Note: Please feel free to edit this scenario to improve its ability to be a meaningful strategic planning tool. We do request you retain the major thrust of the original scenario, but if that is too constraining, by all means develop a new scenario using one of the blanks on the scenario main page.


This scenario provides an illustration of how robust economic growth over the next 15 years could reshape the globalization process—giving it a more non-Western face. It is depicted in the form of a hypothetical letter from the head of the World Economic Forum to a former US Federal Reserve chairman on the eve of the annual Davos meeting in 2020. Under this scenario, the Asian giants as well as other developing states continue to outpace most “Western‿ economies, and their huge, consumer-driven domestic markets become a major focus for global business and technology. Many boats are lifted, but some founder. Africa does better than one might think, while some medium-sized emerging countries are squeezed. Western powers, including the United States, have to contend with job insecurity despite the many benefits to be derived from an expanding global economy. Although benefiting from energy price increases, the Middle East lags behind and threatens the future of globalization. In addition, growing tensions over Taiwan may be on the verge of triggering an economic meltdown. At the end of the scenario, we identify some lessons to be drawn from our fictional account, including the need for more management by leaders lest globalization slip off the rails. The original and full scenario for Davos World can be explored at the National Intelligence Council web page.

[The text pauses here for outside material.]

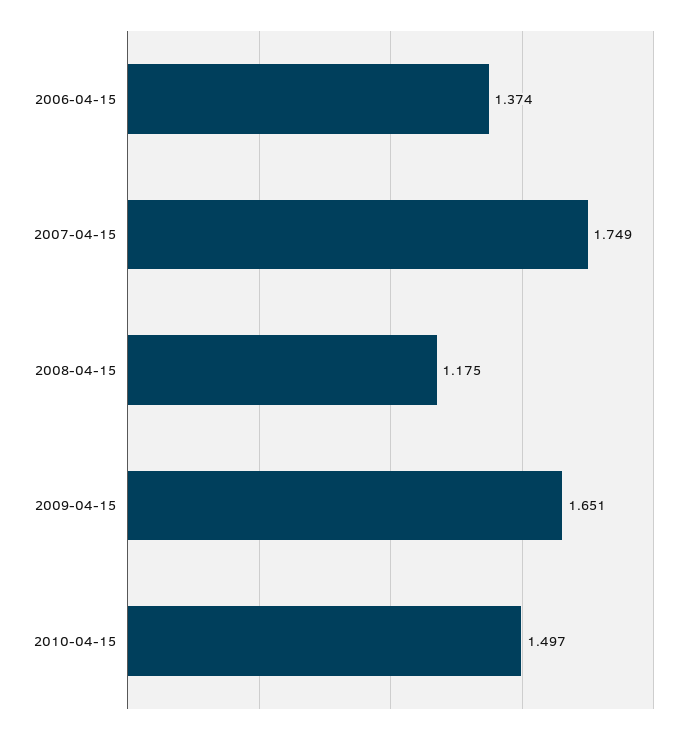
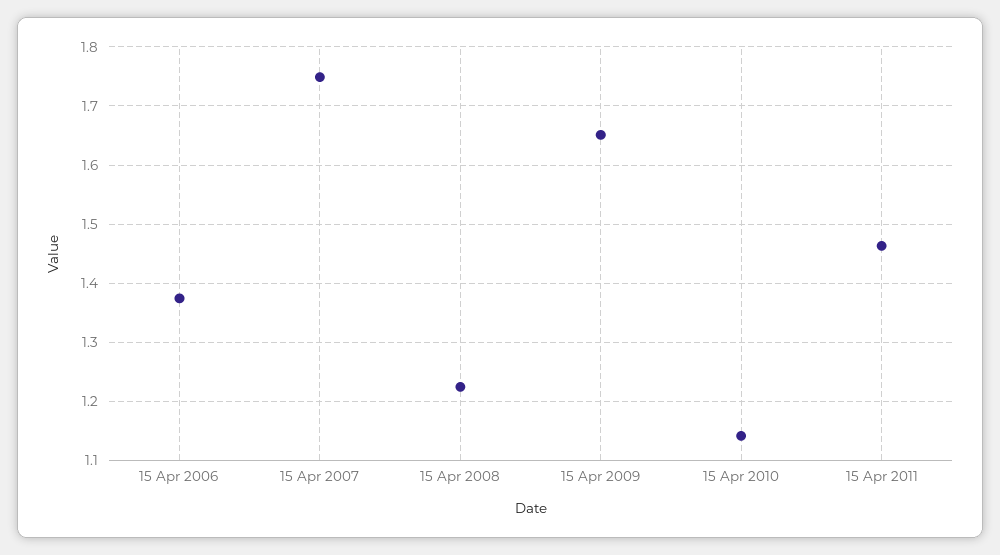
2008-04-15: 1.175 -> 1.22
2010-04-15: 1.497 -> 1.14
15 Apr 2011: none -> 1.46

"Lessons Learned" This scenario illustrates the vast changes that would be likely to result from continued robust economic growth and the stresses and strains that could derail it.

  • Growth in Asian markets would force domestic adjustments on the US and other Western countries that would need to be managed.
  • If the global trading system became more integrated and complicated, it would be important to bring China, India and other emerging states more inside the tent, but this would require patience and potential trade-offs.
  • It is unlikely that the system would be self-regulating. A strong global economy, for example, would not lead automatically to a resolution of crises like Taiwan.